Ubiquità [u-bi-qui-tà] s.f. inv. Facoltà di essere contemporaneamente presente in luoghi diversi, propria di Dio; anche in senso scherzoso, specie nella locuzione avere il dono dell'ubiquità, essere ovunque.
Per il brano tratto da questo termine ho deciso di riprendere gli improbabili compari di Fugace. Poiché sono quel tipo di personaggi secondari così interessanti e divertenti da meritare una storia tutta per loro, è molto probabile che prima o poi io la scriva.
Per testare il piano avevo scelto una città di confine non distante da
Torris Znar. Alcunquerdi andava bene come qualunque altra, ma lì la compagnia e
il vino erano migliori.
Al tramonto era tutto fatto e non avevo che da aspettare che mi venissero a
prendere. Non attesi a lungo: le guardie erano celeri in certe situazioni, per
evitare che la testa che aveva da rotolare fosse la loro.
– Aglaudi Mirewn?
Levai gli occhi dal tavolo da gioco. – Sì?
– Sei in arresto per violazione di domicilio – recitò uno dei due. – E
per aver deturpato la villa del governatore con scritte offensive su sua
figlia.
– Come... quando? – Mi alzai assieme alla donna al mio fianco. Avevamo fatto
le cose per bene: aveva curve provocanti in un abito di seta rossa e un foulard
color sabbia le celava la bocca. Ma scommetto che furono le gambe che
scivolavano fuori dagli spacchi a rendere difficile la risposta al mio amico.
– Q-questo pomeriggio. Abbiamo un testimone.
– Allora non ero io. Io sono rimasto qui tutto il giorno a bere,
giocare a dadi e spassarmela. Se non credete a me o ai testimoni – indicai la
ventina di avventori, – potete credere alle registrazioni che l'oste fa di
nascosto per smascherare i bari.
L'omone dietro il banco mi guardò storto, poi annuì alle guardie.

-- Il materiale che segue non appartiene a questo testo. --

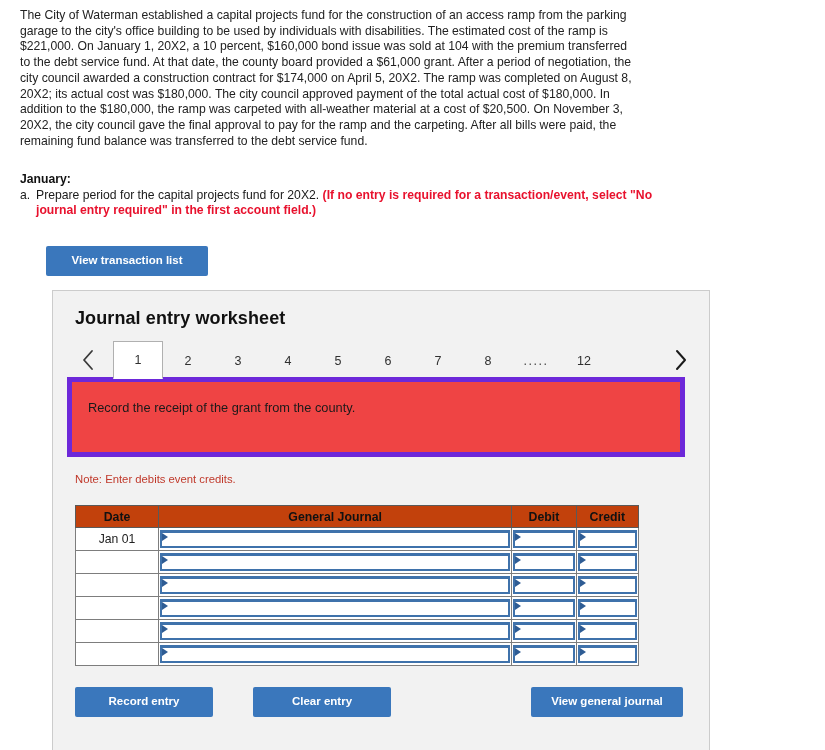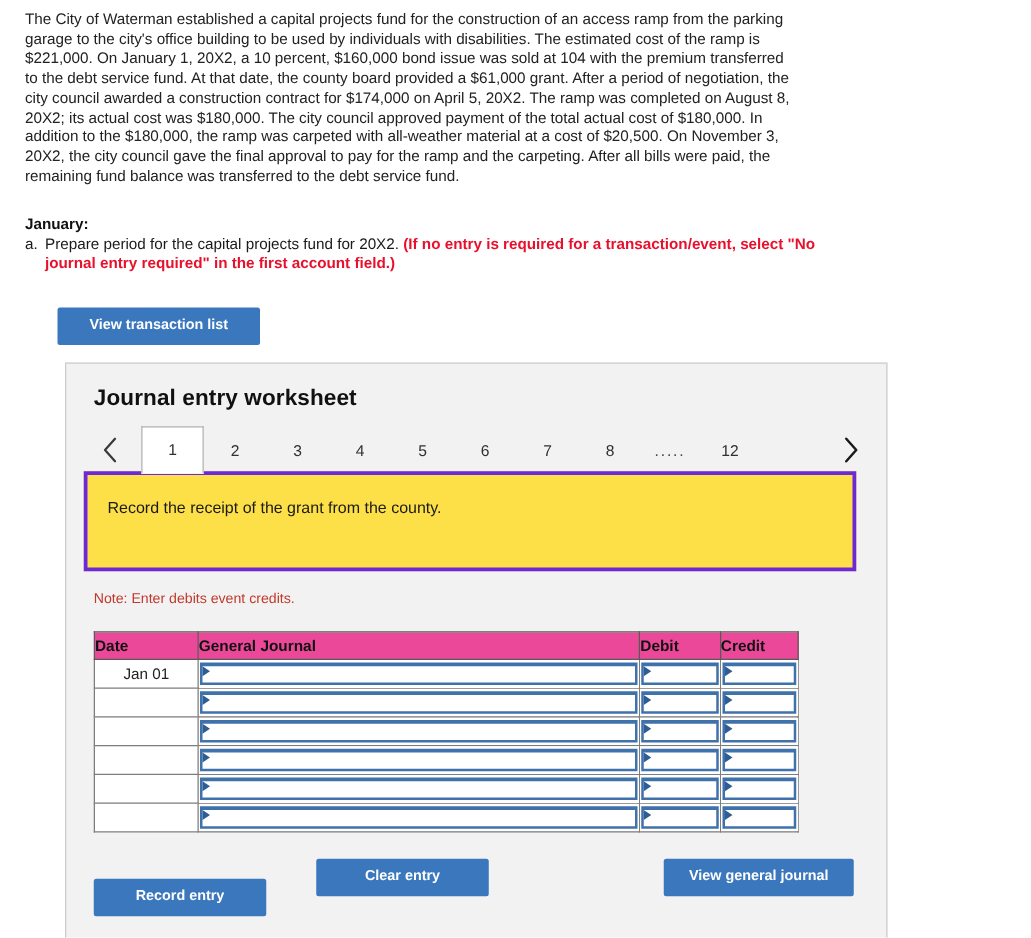--- a/index.html
+++ b/index.html
@@ -166,8 +166,8 @@
     top: 86px;
     width: 618px;
     height: 80px;
-    background: #fde047;
-    border: 3px solid #6d28d9;
+    background: #ef4444;
+    border: 5px solid #6d28d9;
     box-sizing: border-box;
     z-index: 1;
   }

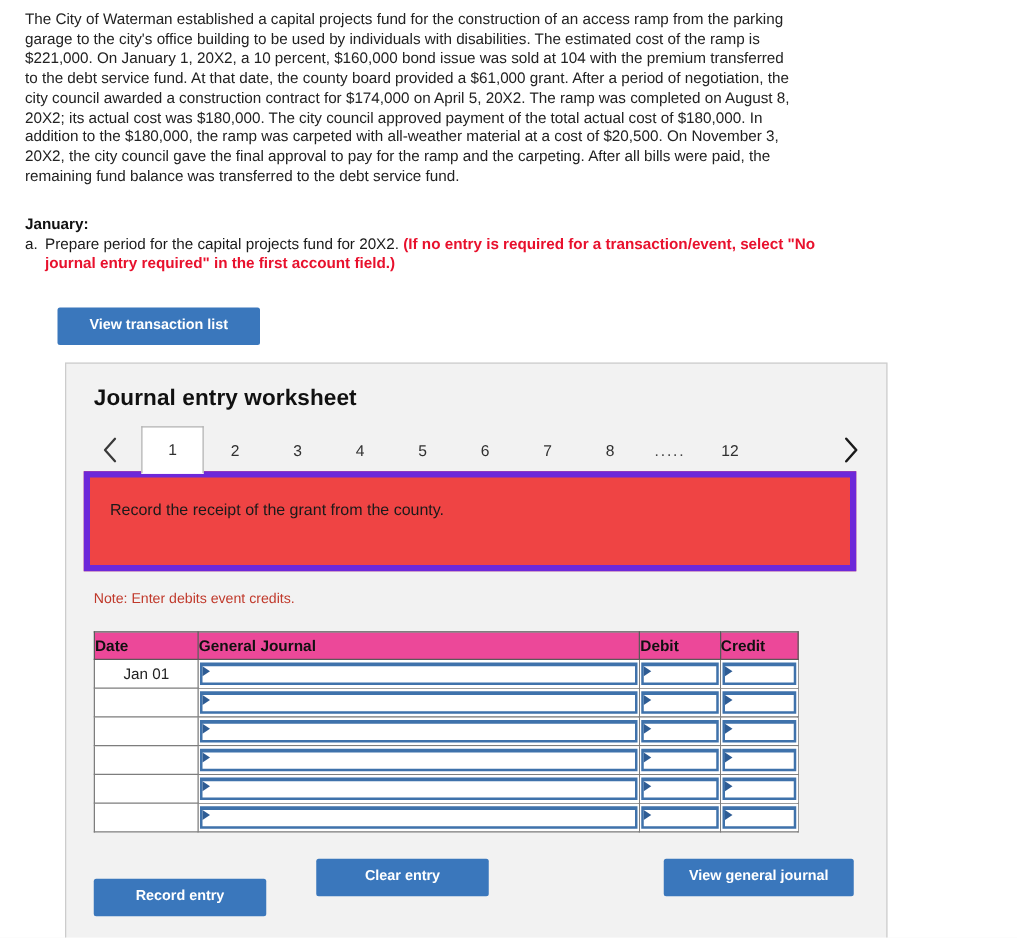--- a/index.html
+++ b/index.html
@@ -199,13 +199,13 @@
     table-layout: fixed;
   }
   .jtable th {
-    background: #ec4899;
+    background: #c2410c;
     border: 1px solid #5a5a5a;
     height: 21px;
     font-size: 12.3px;
     font-weight: bold;
     color: #111;
-    text-align: left;
+    text-align: center;
     padding: 0;
   }
   .jtable td {

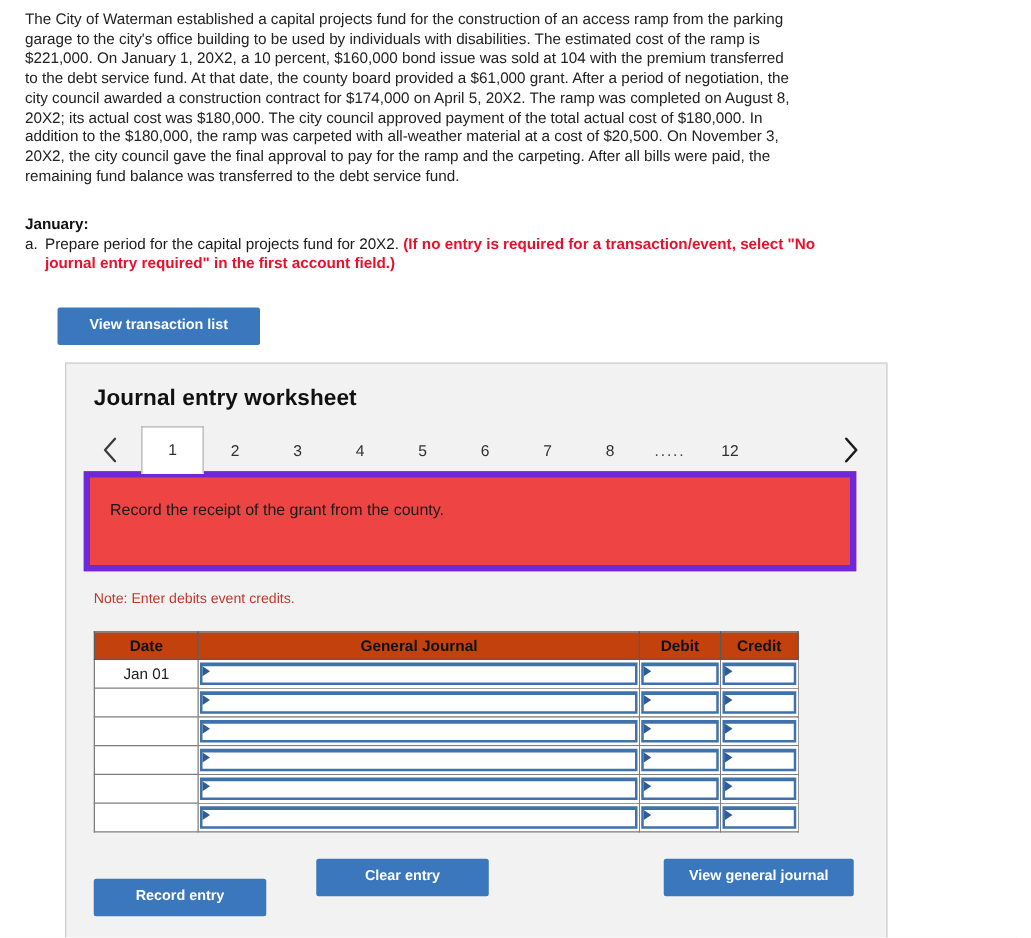--- a/index.html
+++ b/index.html
@@ -258,7 +258,6 @@
     top: 396px;
     width: 138px;
     height: 30px;
-    margin-top: 16px;
   }
   #clear-entry {
     position: absolute;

– Quindi o io ho il dono dell’ubiquità, o voi avete preso l'uomo sbagliato,
come quelli di Torris Znar.
– Curioso che tu la nomini – fece l'altra guardia. – Dicono che tu abbia
rubato un mutaforme muto. La tua signora ha perso la lingua?
Era quello più intelligente, ma sperai non lo fosse abbastanza. – Cantaci
una canzone, mia cara.
– No. Dimmi il tuo nome – ordinò la guardia.
– Mavel – rispose lei da dietro il foulard. – Mia sabbia. Perché posso essere
con un uomo, ma non appartenergli. Mai.
Quella prostituta aveva una voce bellissima. Non avevo mai pagato una donna
solo per registrarne la voce, ma ne era valsa la pena.
Ci lasciarono andare. Ero soddisfatto: d’ora in poi, grazie a
Mavel, avrei avuto l’alibi perfetto.